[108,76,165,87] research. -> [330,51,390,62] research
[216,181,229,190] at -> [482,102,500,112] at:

* * *

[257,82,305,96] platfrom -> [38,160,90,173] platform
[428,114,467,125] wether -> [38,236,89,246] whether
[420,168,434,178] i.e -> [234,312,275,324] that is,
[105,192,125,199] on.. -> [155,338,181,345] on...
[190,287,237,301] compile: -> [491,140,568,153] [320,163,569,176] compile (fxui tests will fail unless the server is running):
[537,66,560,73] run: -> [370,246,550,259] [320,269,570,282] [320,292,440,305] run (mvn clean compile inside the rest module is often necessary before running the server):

--

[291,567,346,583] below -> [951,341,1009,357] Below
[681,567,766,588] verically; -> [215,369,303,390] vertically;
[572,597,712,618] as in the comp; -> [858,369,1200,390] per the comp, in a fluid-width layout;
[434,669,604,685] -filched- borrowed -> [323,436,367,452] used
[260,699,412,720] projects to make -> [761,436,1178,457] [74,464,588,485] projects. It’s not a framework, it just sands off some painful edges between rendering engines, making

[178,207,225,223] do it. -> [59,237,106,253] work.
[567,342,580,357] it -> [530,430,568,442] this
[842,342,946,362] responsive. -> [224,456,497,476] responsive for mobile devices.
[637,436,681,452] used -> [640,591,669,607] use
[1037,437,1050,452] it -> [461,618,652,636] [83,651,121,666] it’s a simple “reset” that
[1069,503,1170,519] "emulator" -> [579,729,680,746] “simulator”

*What you should do:*
Scanning the data above, copy out every line where "server" is found.

*Result of this exercise:*
[190,287,237,301] compile: -> [491,140,568,153] [320,163,569,176] compile (fxui tests will fail unless the server is running):
[537,66,560,73] run: -> [370,246,550,259] [320,269,570,282] [320,292,440,305] run (mvn clean compile inside the rest module is often necessary before running the server):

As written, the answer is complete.